═════ Supplied records

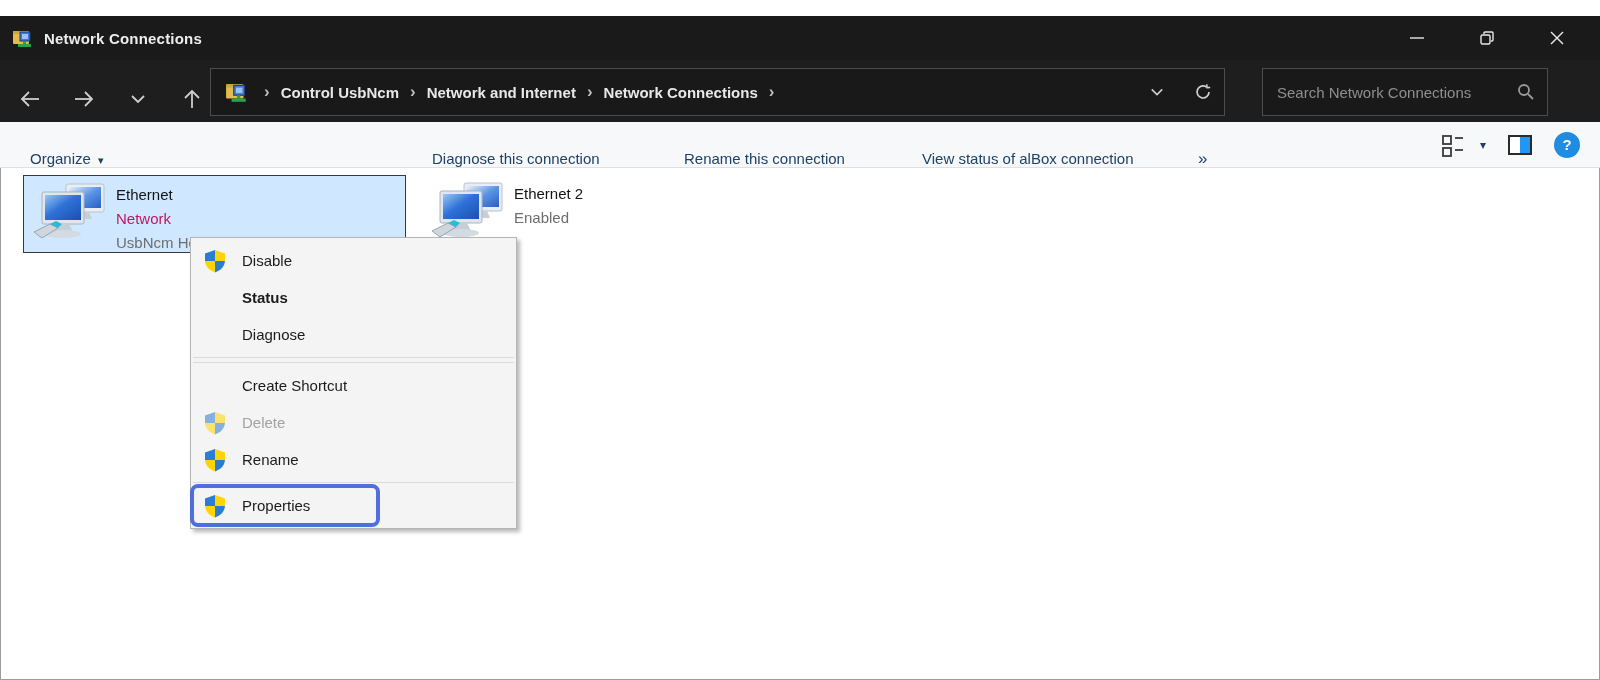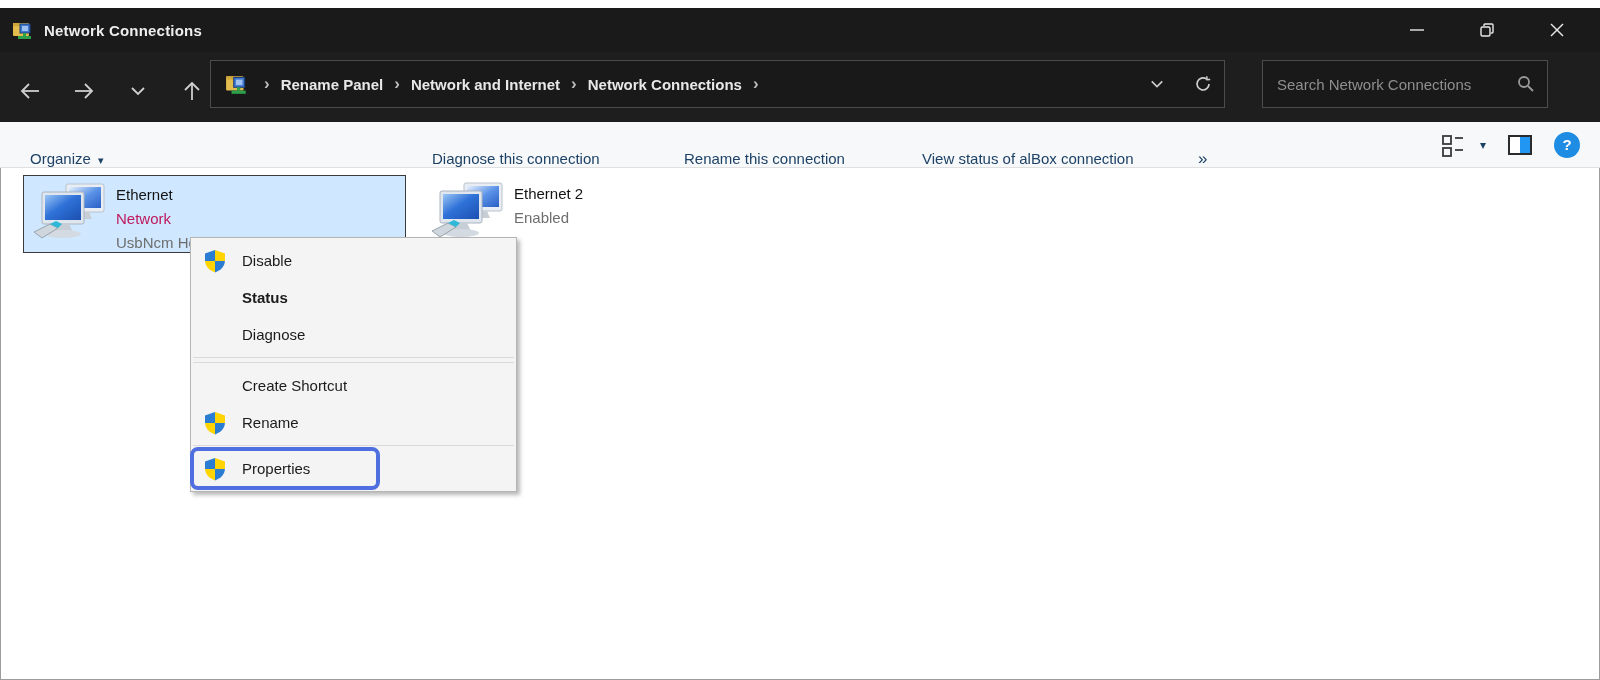"Network Connections" .chrome { top: 8px -> 16px }
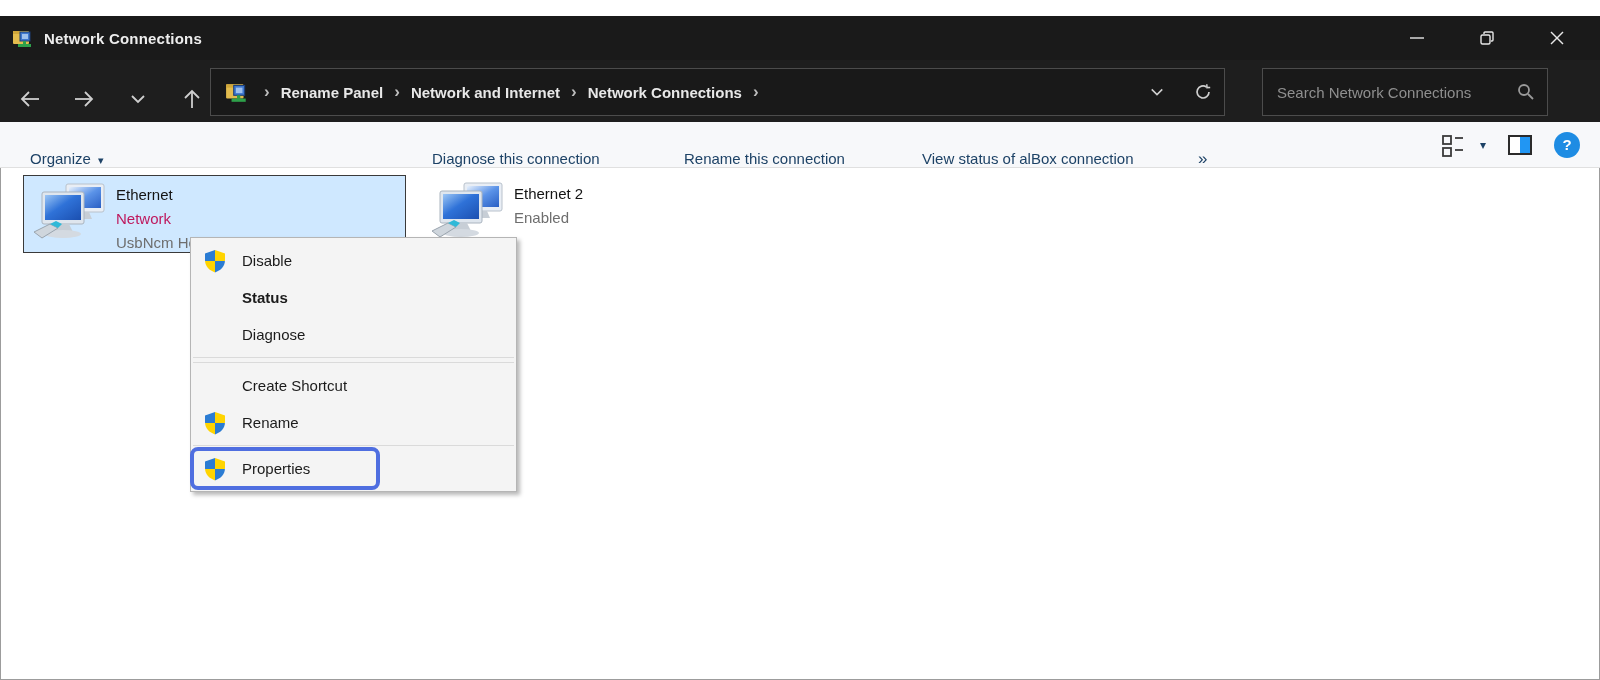"Rename Panel" span.crumb { text: Rename Panel -> Control UsbNcm }
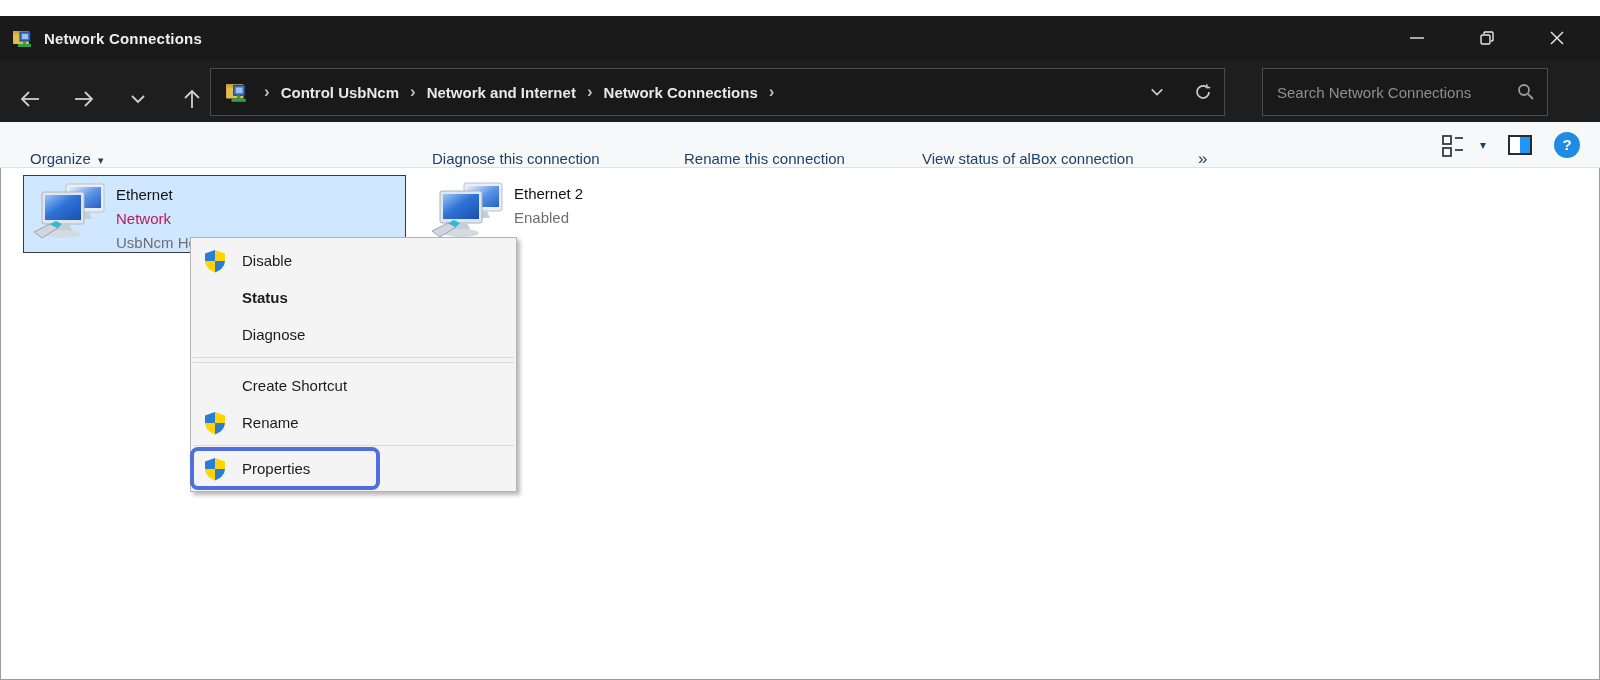"Delete" div.menu-item { html: none -> <div> <span> <svg> <g> <rect></rect> <rect></rect> <rect></rect> <rect></rect> </g> </svg> </span> <span>Delete</span> </div> }
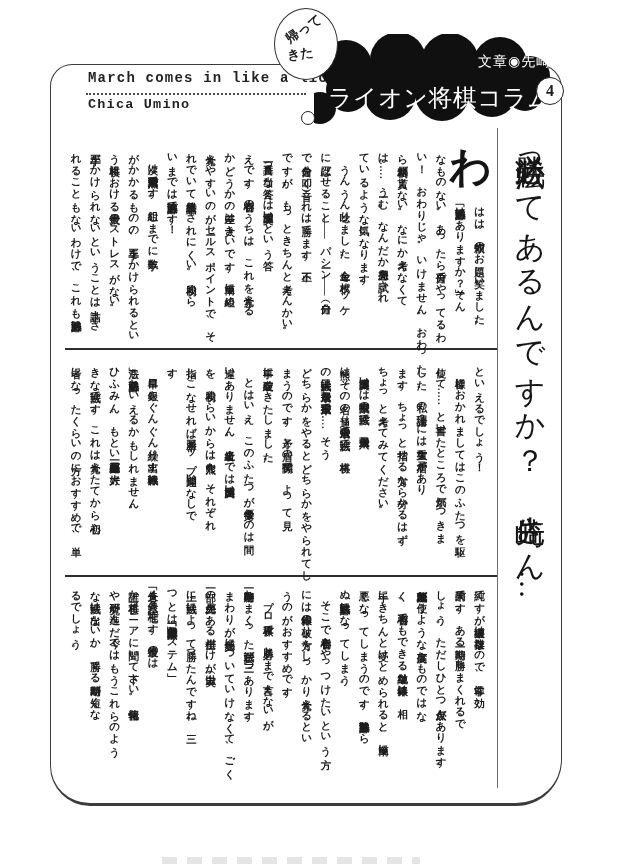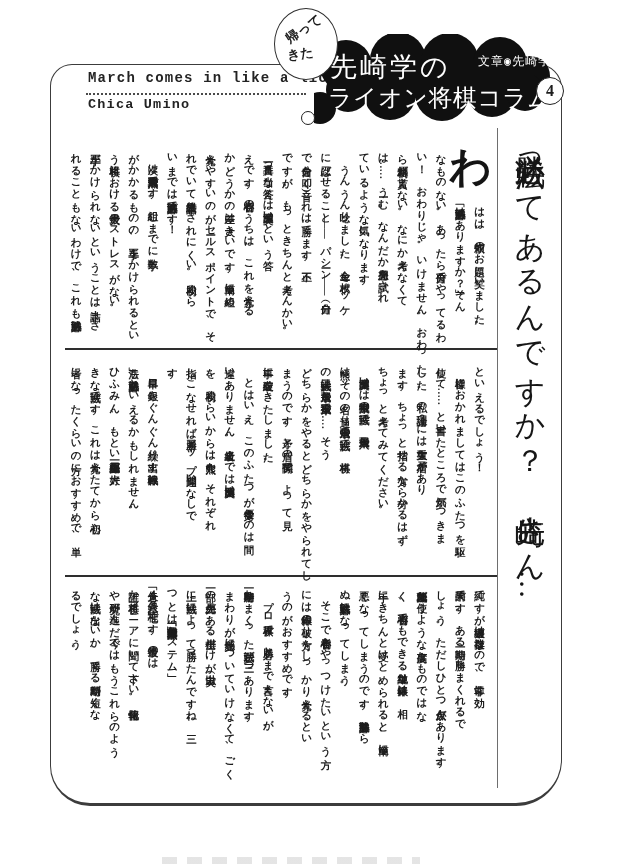"先崎学の" div.badge-l1 { html: <div>先崎学の</div> -> none }
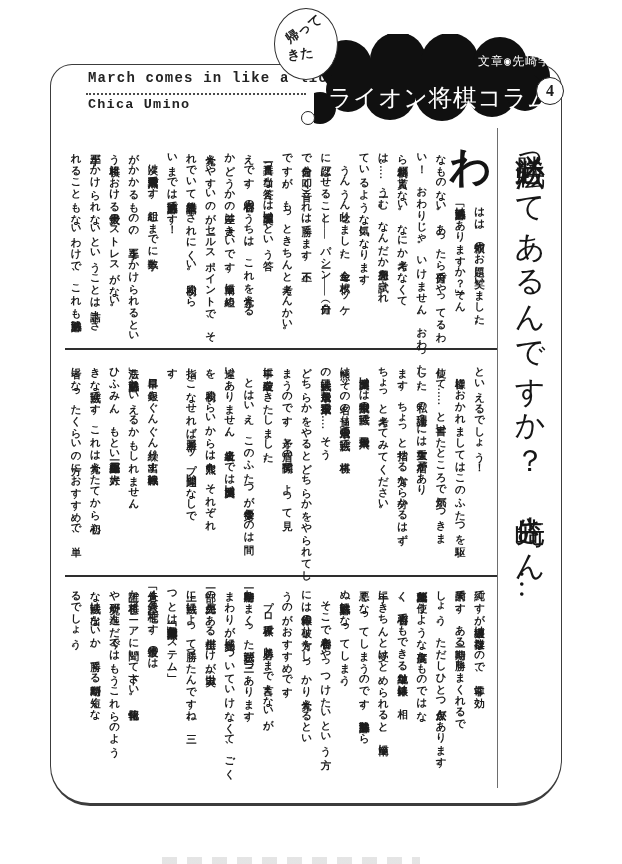"文章◉先崎学" .badge-credit { font-family: Liberation Mono, monospace -> none; font-size: 12px -> 14px }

══════════

▶ _Problem details_
Send back every line of the listing exactly. Omit the images.

▶ _Output of the task_
"Network Connections" .chrome { top: 8px -> 16px }
"Rename Panel" span.crumb { text: Rename Panel -> Control UsbNcm }
"Delete" div.menu-item { html: none -> <div> <span> <svg> <g> <rect></rect> <rect></rect> <rect></rect> <rect></rect> </g> </svg> </span> <span>Delete</span> </div> }
"先崎学の" div.badge-l1 { html: <div>先崎学の</div> -> none }
"文章◉先崎学" .badge-credit { font-family: Liberation Mono, monospace -> none; font-size: 12px -> 14px }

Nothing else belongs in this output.